The problems associated with the sending of emails have become so great that, were this a new technology seeking adoption for the first time it would probably be dismissed as being inherently unsuitable for use in legal practice.
However, because this is a technology which has developed over the years and whose problems and vulnerabilities have arisen incrementally, we do not have the luxury of rejecting it. We simply have to make the most of it.
Whilst it is true that many of the risks which firms face come from cleverly engineered exploits and viruses, it is also true that many arise simply because not enough thought is put into the act of sending, opening or processing an email. Our day-to-day habits with email and the ease with which it can be impersonated or intercepted presents a massive opportunity to fraudsters and cyber criminals.
Thus, whilst firms must take steps to prevent themselves from being hacked by, for example, putting in place firewalls and anti-virus software, they must also take steps to ensure that the people working there do not become the weakest link in the security chain.
This can only really be achieved by means of rigorously applied policies and procedures, training and the provision of information to educate partners and staff in what to do and not to do.
The information Commissioners Office (ICO) provide very clear guidance around the risks for the exchange of sensitive and confidential information by email. They also note the difficulties that can be encountered adopting encrypted email.
The SRA’s position
“Solicitors are obliged under the Code of Conduct to maintain effective systems and controls to mitigate risks to client confidentiality, client money, and to overall compliance with our regulatory arrangements. As such, there may also be legal and regulatory consequences for the solicitor or law firm after a breach of confidentiality or loss of client money.”
“we do expect firms to take proportionate steps to protect themselves and their clients’ money and information from cybercrime attacks while retaining the advantages of advanced IT.”

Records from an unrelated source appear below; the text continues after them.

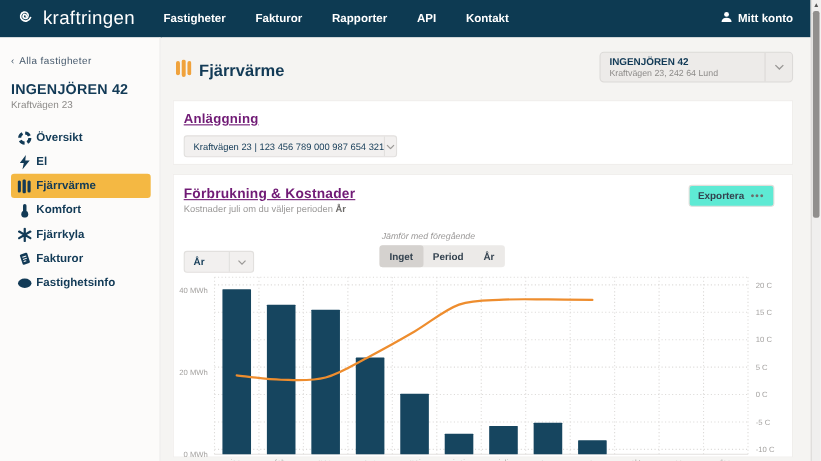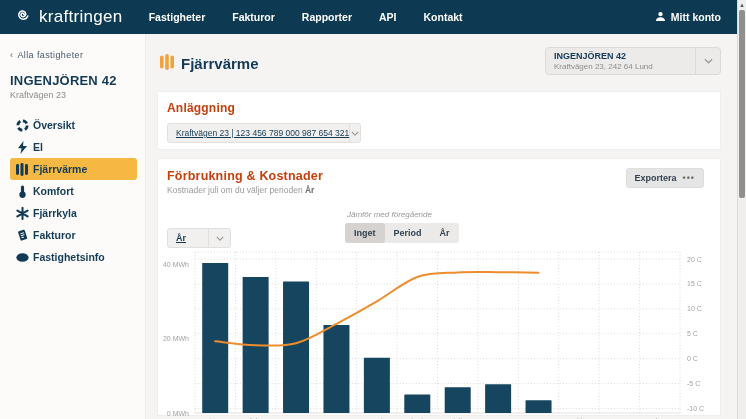--- a/index.html
+++ b/index.html
@@ -37,7 +37,7 @@
 
   .card { background:#fff; border:1px solid #f0eeec; }
   .card-facility { margin-top:3px; height:59px; padding:9px 12px 0 9px; }
-  .card-heading { font-size:12px; font-weight:bold; color:#c2410c; letter-spacing:.2px; }
+  .card-heading { font-size:12px; font-weight:bold; color:#701a75; letter-spacing:.2px;text-decoration:underline; }
   .dd { background:#f2f0ef; border:1px solid #e2e0de; border-radius:3px; height:20px; display:flex; align-items:center; cursor:pointer; }
   .dd .dtxt { flex:1; padding-left:8px; font-size:8.5px; color:#123a56; white-space:nowrap;text-decoration:underline; }
   .dd .chev-cell { border-left:1px solid #e2e0de; height:100%; width:22px; }

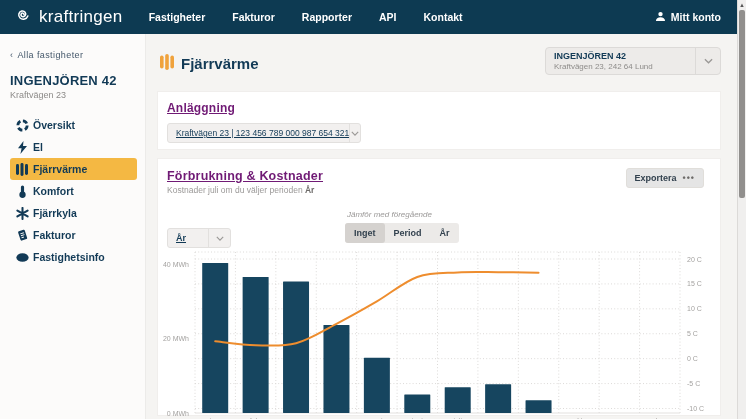--- a/index.html
+++ b/index.html
@@ -39,7 +39,7 @@
   .card-facility { margin-top:3px; height:59px; padding:9px 12px 0 9px; }
   .card-heading { font-size:12px; font-weight:bold; color:#701a75; letter-spacing:.2px;text-decoration:underline; }
   .dd { background:#f2f0ef; border:1px solid #e2e0de; border-radius:3px; height:20px; display:flex; align-items:center; cursor:pointer; }
-  .dd .dtxt { flex:1; padding-left:8px; font-size:8.5px; color:#123a56; white-space:nowrap;text-decoration:underline; }
+  .dd .dtxt { flex:1; padding-left:8px; font-size:8.5px; color:#123a56; white-space:nowrap; }
   .dd .chev-cell { border-left:1px solid #e2e0de; height:100%; width:22px; }
   .facility-dd { margin-top:8px; width:194px; }
 

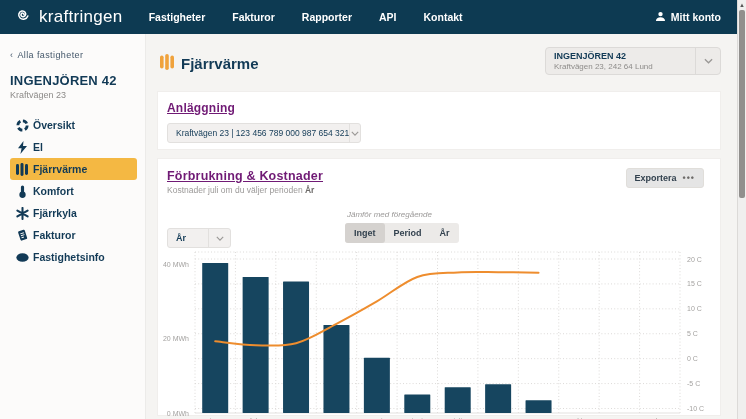--- a/index.html
+++ b/index.html
@@ -46,7 +46,7 @@
   .card-consumption { margin-top:8px; height:258px; padding:10px 12px 0 9px; position:relative; }
   .sub-note { margin-top:2px; font-size:8.5px; color:#9b9998; }
   .sub-note b { color:#6d6b69; }
-  .export-btn { position:absolute; right:16px; top:9px; background:#e5e5e5; border:1px solid #e0deda; border-radius:3px; padding:4px 8px; font-size:9px; font-weight:bold; color:#33424f; display:flex; align-items:center; gap:6px; cursor:pointer; }
+  .export-btn { position:absolute; right:16px; top:9px; background:#5eead4; border:1px solid #e0deda; border-radius:3px; padding:4px 8px; font-size:9px; font-weight:bold; color:#33424f; display:flex; align-items:center; gap:6px; cursor:pointer; }
   .export-dots { color:#6d6b69; font-size:9px; letter-spacing:1px; }
 
   .controls { position:absolute; left:9px; top:51px; right:12px; height:38px; }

The SRA stop short of banning the use of email for exchanging confidential or sensitive information – indeed, they don’t go as far as the Institute of Chartered Accountants England and Wales (ICAEW) which describes this practice as “ill advised”.

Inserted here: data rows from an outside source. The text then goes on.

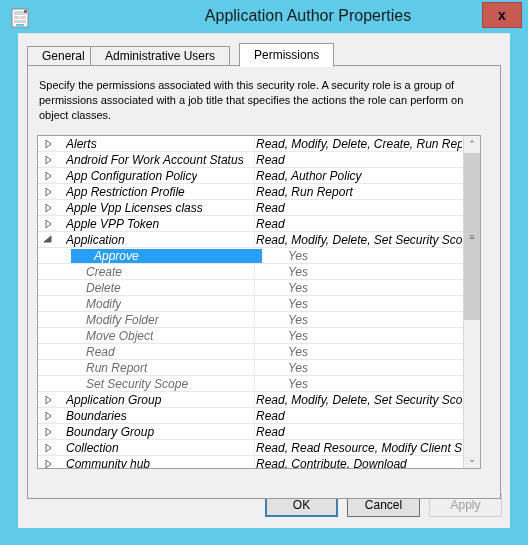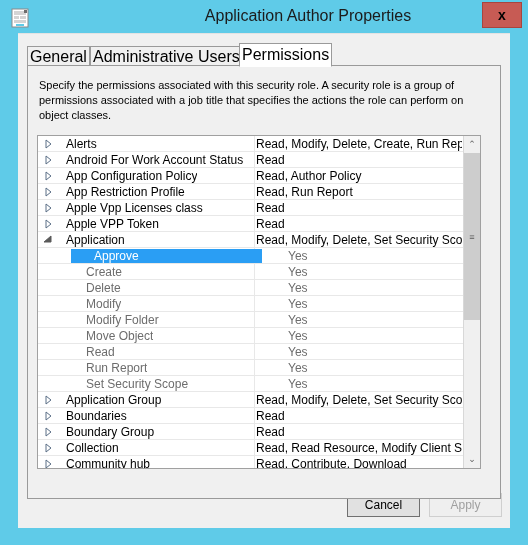--- a/index.html
+++ b/index.html
@@ -87,9 +87,9 @@
     border: 1px solid #9a9a9a;
     border-bottom: none;
     box-sizing: border-box;
-    font-size: 16px;
+    font-size: 12px;
     line-height: 19px;
-    padding: 0 2px;
+    padding: 0 14px;
     color: #000;
     cursor: default;
     white-space: nowrap;

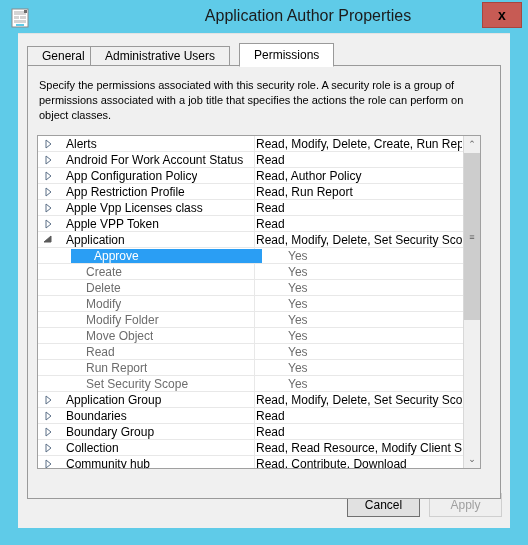--- a/index.html
+++ b/index.html
@@ -137,6 +137,7 @@
     position: absolute;
     left: 0; top: 0;
     width: 426px;
+    font-style: italic;
   }
   .row {
     position: relative;

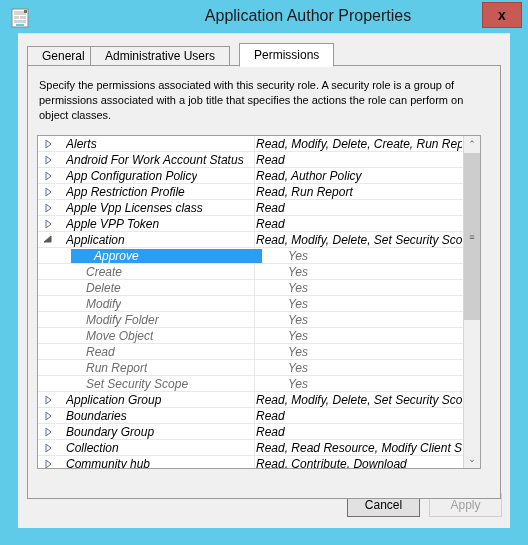--- a/index.html
+++ b/index.html
@@ -458,6 +458,7 @@
       </div>
 
     <div id="buttonbar">
+      <div class="btn" id="btn-ok">OK</div>
       <div class="btn" id="btn-apply">Apply</div>
       <div class="btn" id="btn-cancel">Cancel</div>
     </div>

The SRA advice around the use of email is to:
- avoid distributing files by email attachments
- avoid opening unsolicited email attachments
- do not open electronic information in a place where members of the public can view your password or the documentation being opened
Email is the primary tool of choice for cyber-criminals. For all of the reasons set out above it creates unnecessary risks for clients and professionals alike.
For simple messages such as confirming meeting dates it is absolutely fine – but for anything that involves client information, client confidentiality or any requests for confidential or sensitive information it is easily compromised.
In their report “The Cyber Threat to the UK Legal Sector”, government body the National Cyber Security Centre they highlight email as the ideal method of attack. In the report they highlight that the frequency of email based scams had increased by 300% – with the SRA themselves detailing 110 scams against law firms so far in 2018. These are just the known scams, they point out that there are many more that go unreported.
Based on the risks, based on advice from regulatory and professional bodies and based on our knowledge of the threats – our advice is to avoid email for the delivery or exchange of sensitive or confidential information.